[Items from a data source]
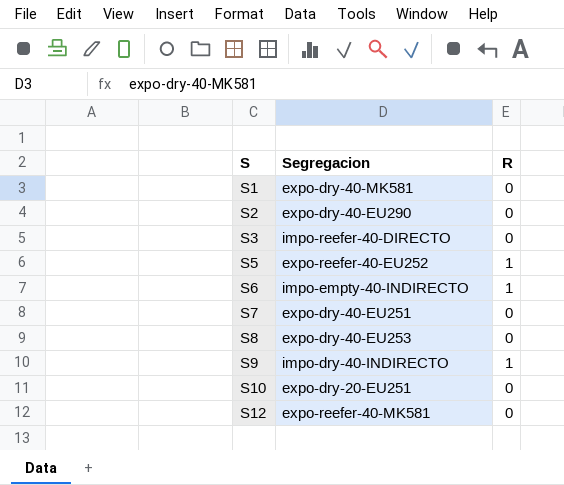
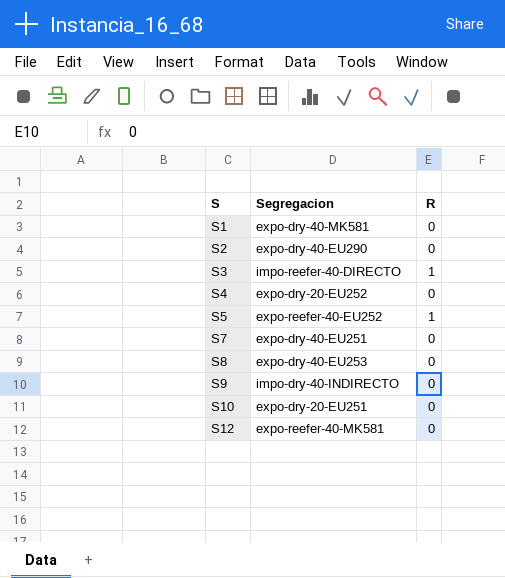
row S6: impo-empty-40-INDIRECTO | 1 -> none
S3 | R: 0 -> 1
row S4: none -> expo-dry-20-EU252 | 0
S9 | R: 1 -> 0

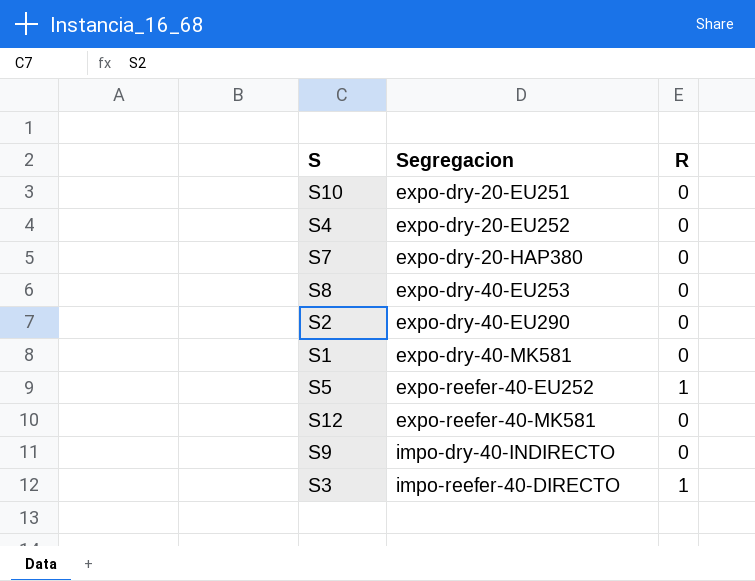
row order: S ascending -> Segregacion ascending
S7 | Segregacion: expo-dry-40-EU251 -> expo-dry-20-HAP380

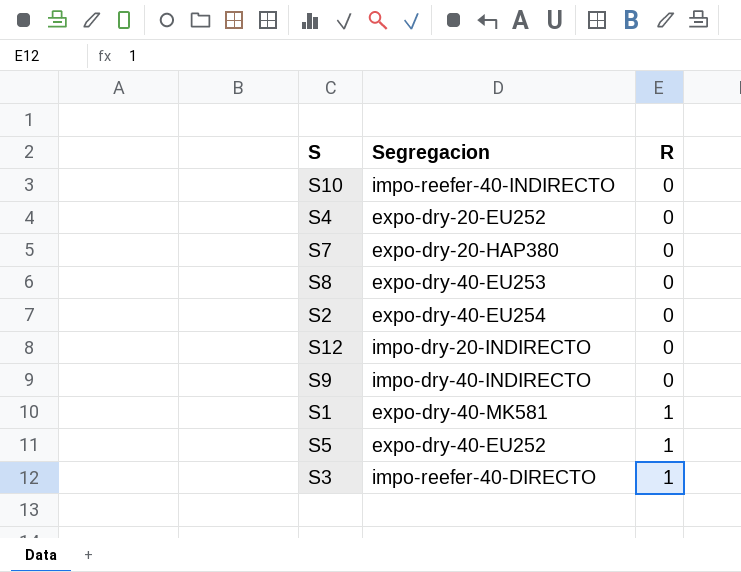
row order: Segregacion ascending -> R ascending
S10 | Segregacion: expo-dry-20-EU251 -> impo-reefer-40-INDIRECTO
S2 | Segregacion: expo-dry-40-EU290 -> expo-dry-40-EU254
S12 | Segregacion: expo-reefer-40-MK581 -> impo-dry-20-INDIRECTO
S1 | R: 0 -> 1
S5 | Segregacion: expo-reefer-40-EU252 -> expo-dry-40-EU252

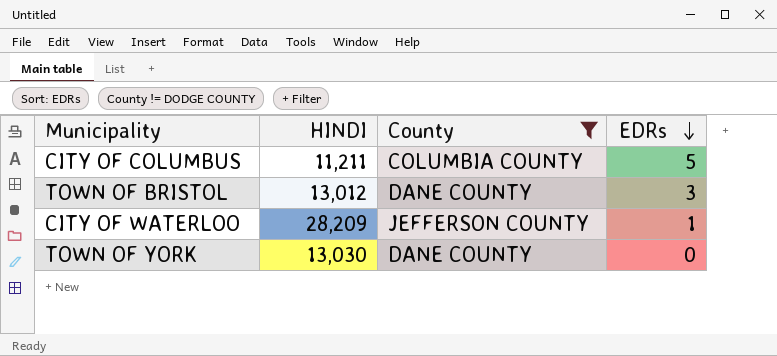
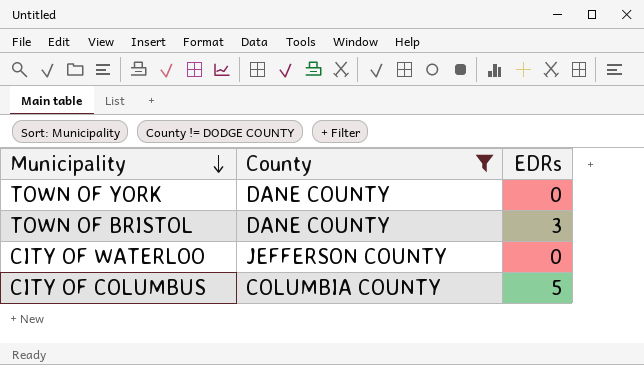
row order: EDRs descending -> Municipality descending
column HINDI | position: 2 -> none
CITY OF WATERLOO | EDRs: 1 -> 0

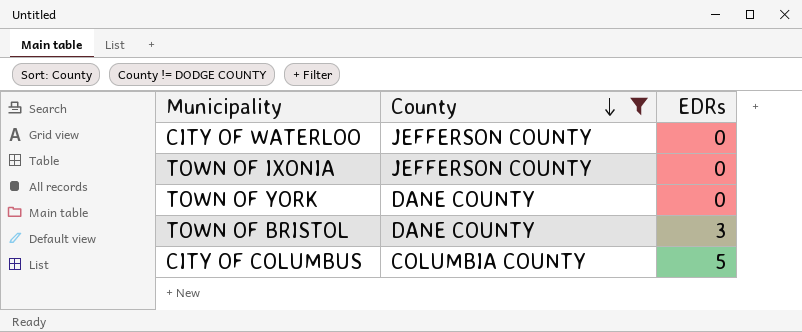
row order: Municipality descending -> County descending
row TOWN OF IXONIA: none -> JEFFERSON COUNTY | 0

■ TASK: With images left out, the data must be transcribed exactly.

■ RESULT BELOW:
row S6: impo-empty-40-INDIRECTO | 1 -> none
S3 | R: 0 -> 1
row S4: none -> expo-dry-20-EU252 | 0
S9 | R: 1 -> 0

row order: S ascending -> Segregacion ascending
S7 | Segregacion: expo-dry-40-EU251 -> expo-dry-20-HAP380

row order: Segregacion ascending -> R ascending
S10 | Segregacion: expo-dry-20-EU251 -> impo-reefer-40-INDIRECTO
S2 | Segregacion: expo-dry-40-EU290 -> expo-dry-40-EU254
S12 | Segregacion: expo-reefer-40-MK581 -> impo-dry-20-INDIRECTO
S1 | R: 0 -> 1
S5 | Segregacion: expo-reefer-40-EU252 -> expo-dry-40-EU252

row order: EDRs descending -> Municipality descending
column HINDI | position: 2 -> none
CITY OF WATERLOO | EDRs: 1 -> 0

row order: Municipality descending -> County descending
row TOWN OF IXONIA: none -> JEFFERSON COUNTY | 0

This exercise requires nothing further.